Some closing thoughts: truth can be a confusing thing. Two people see the same situation and have two different stories as to what happened. So how can we really know what the truth is? Eyewitness testimony cannot be dismissed as easily as the revisionists claim. After all just because someone has never visited Paris does not mean that they don't believe its there. People recounting things that have happened to them is what history is. Surely there are exaggerations and lies told, but it is the job of historians to weed through those and get to the real information. Just because some details do not corroborate with others does not mean that we can dismiss the entire occurance of the Holocaust.
Truth needs to be substantiated by evidence. Trial documents, taped speeches, memoirs, memos, train scheduals, documentation of cremation, photographs etc. are all valid forms of evidence. Not all of the evidence gathered for the Nuremburg trials could have been forged or manipulated as believed by the revisionists. To be sure there were massive propaganda spread throughout the world during this time, the Jewish Soap myth is a good example. There was not a widespread effort to turn Jewish people into soap as was once believed. The Revisionists feed upon this saying that things were obviously over-exaggerated and therfore so was the holocaust.
Valid historians supplement their views on history with primary documents, inviting you to investigate their sources while invalid historians base their arguments on opinions and information taken out of context.

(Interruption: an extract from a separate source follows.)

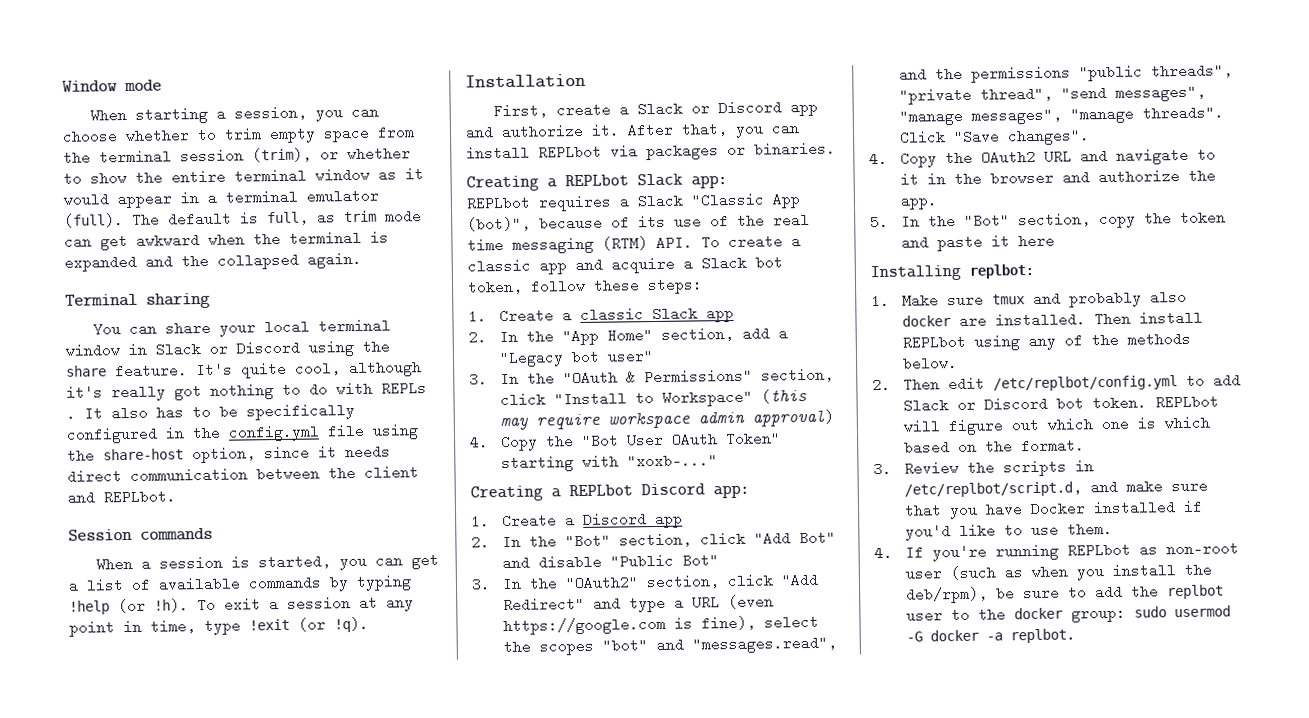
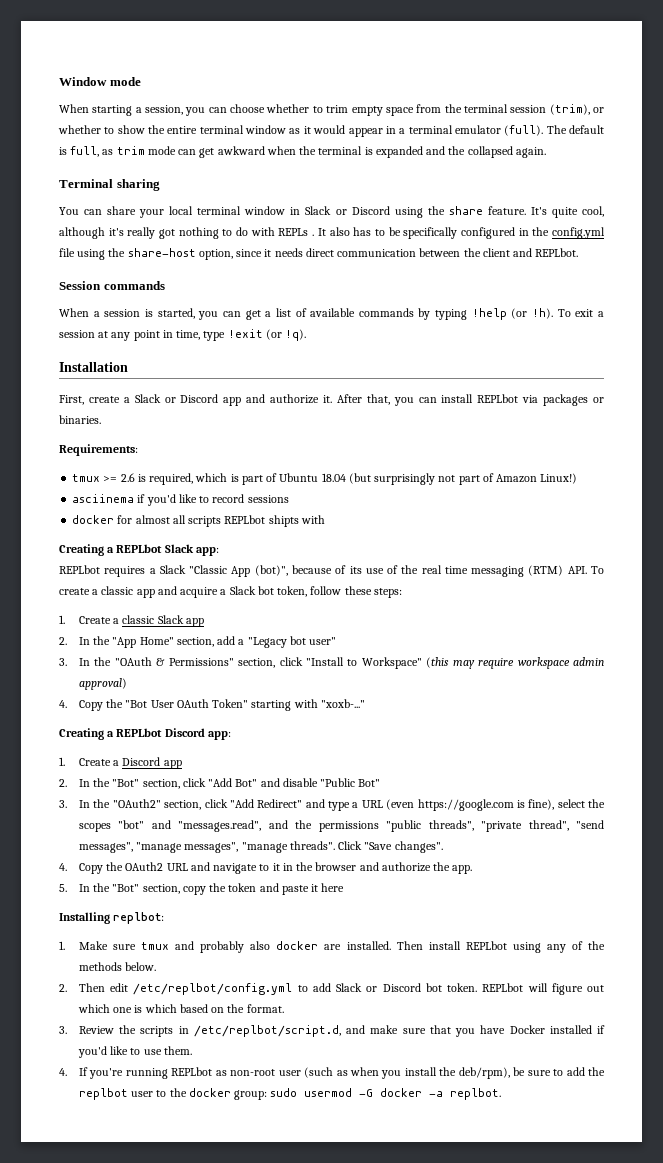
(836, 149) none -> [59,444,138,456] [72,473,578,485] [72,494,289,506] [72,515,325,527] // Requirements: // tmux >= 2.6 is required, which is part of Ubuntu 18.04 (but surprisingly not part of Amazon Linux!) // asciinema if you'd like to record sessions // docker for almost all scripts REPLbot shipts with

What does it mean to look for truth in history? Can history ever be the absolute truth? Do we need to find the absolute truth to accept a version of history? Can we settle for the version that seems to best reflect the facts and the evidence of the situation, as we have them? Or must we maintain a perpetual quest to futher substantiate the story of history; must we always refuse to accept any version, any story as settled, always hunting for more information, more evidence, more proof? The paradoxical answer may be "yes" to both of these questions. For every-day, practical purposes, we need a history; a version of history that is generally accepted as correct because it is based upon the facts we know and the available evidence we have, whatever the situations or events may have been. But at the same time, we must never quiet that small, questioning voice in the back of our heads that wonders, what if? What if some of the evidence were shown to be incorrect or falsified? What if some new proof of another version of history were suddenly discovered? What if, for whatever reason, we don't know all of the facts?
Absolute truth can exist only in conjunction with omnicience; the knowing of all things. Therefore, history as absolute truth is an unattainable goal; nevertheless, the search for true history, to know and understand our world with certainty, drives us to become critical, questioning thinkers. It encourages us to be careful researchers and active participants in determining how we remember the world of our past and how we will remember our present.